**Material for this task:**
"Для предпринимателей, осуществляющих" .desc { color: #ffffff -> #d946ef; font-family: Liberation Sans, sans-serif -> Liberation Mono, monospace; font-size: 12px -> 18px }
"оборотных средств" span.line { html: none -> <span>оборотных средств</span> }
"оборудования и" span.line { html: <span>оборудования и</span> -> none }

---

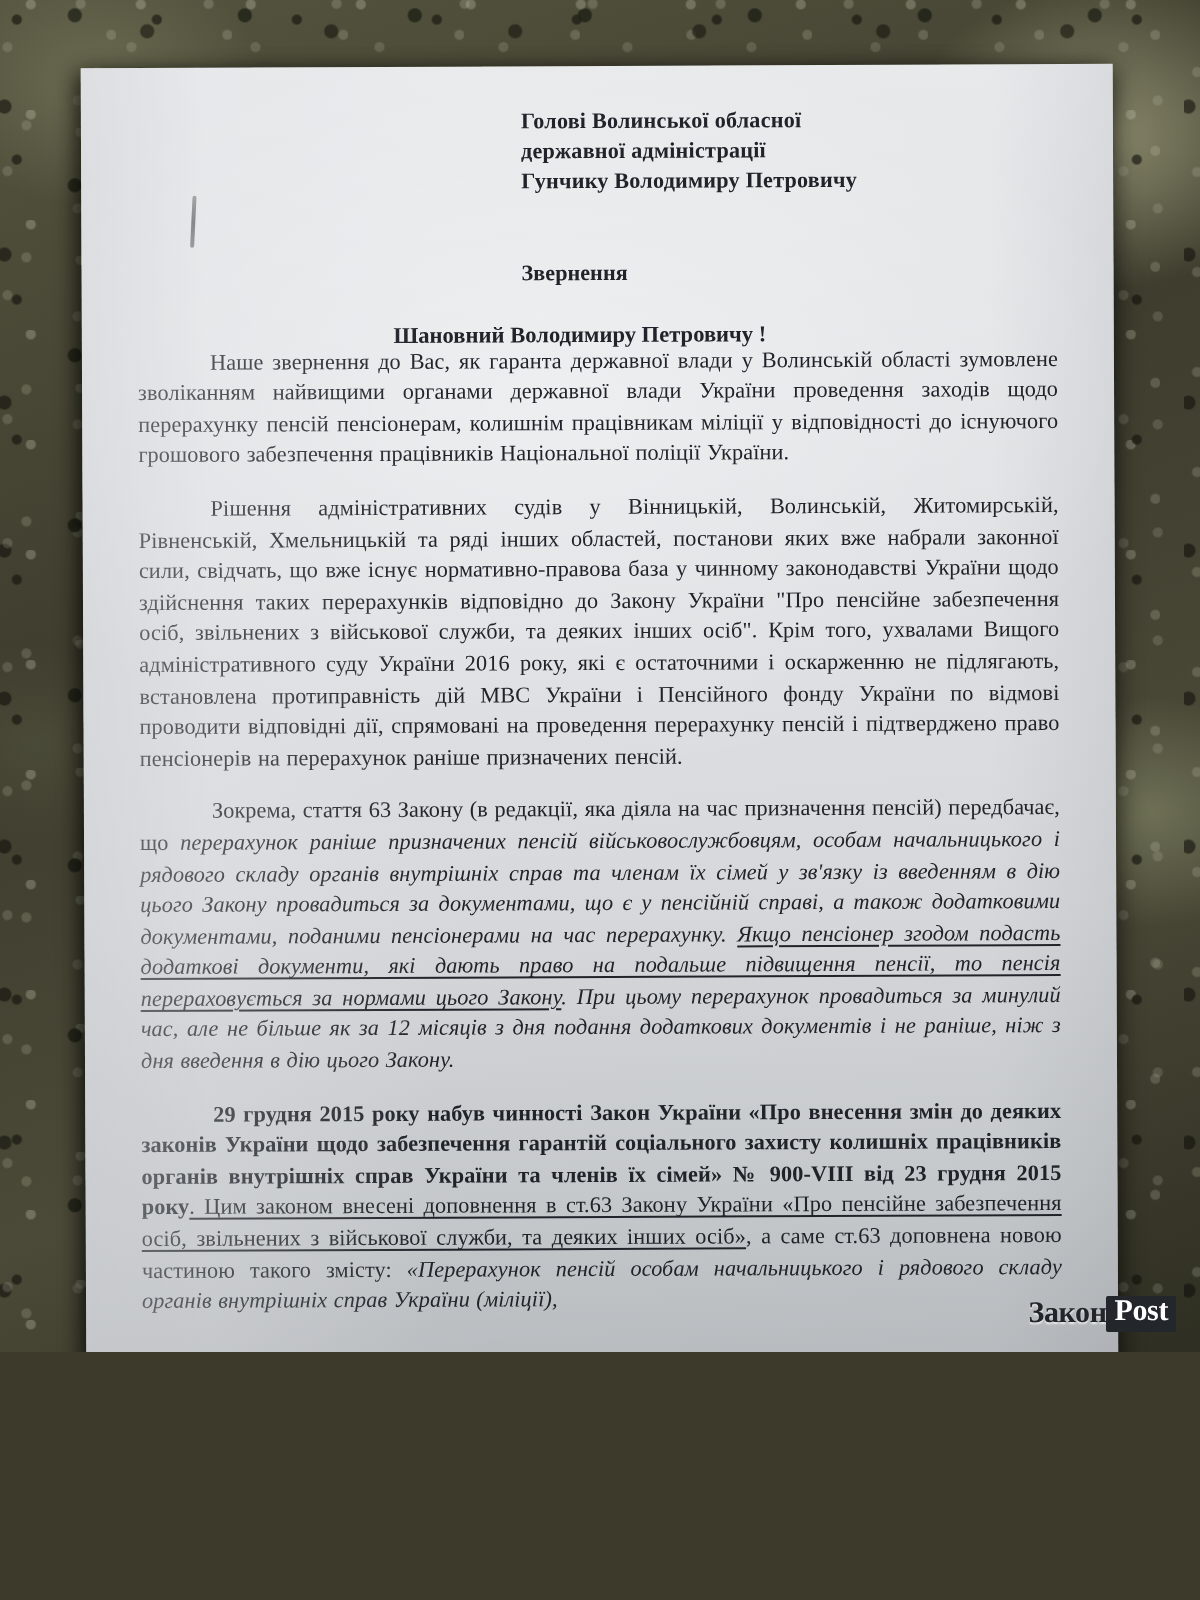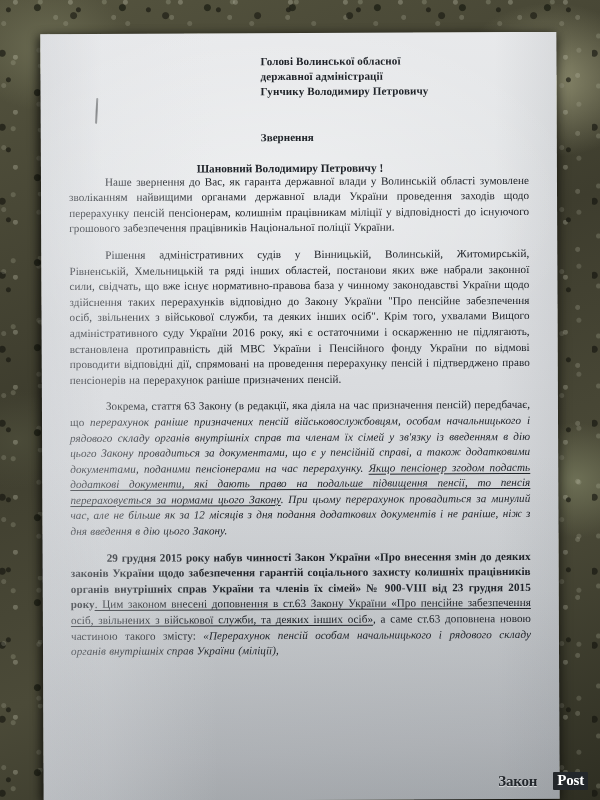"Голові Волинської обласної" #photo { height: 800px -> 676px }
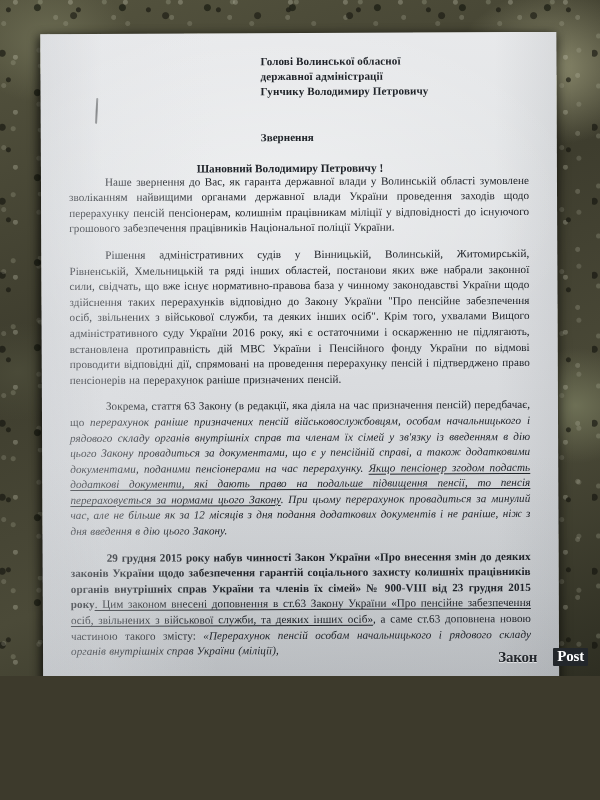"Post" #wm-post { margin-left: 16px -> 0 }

**Task description:** Each line above that has the word "none" should be copied.

**Solution to this problem:**
"оборотных средств" span.line { html: none -> <span>оборотных средств</span> }
"оборудования и" span.line { html: <span>оборудования и</span> -> none }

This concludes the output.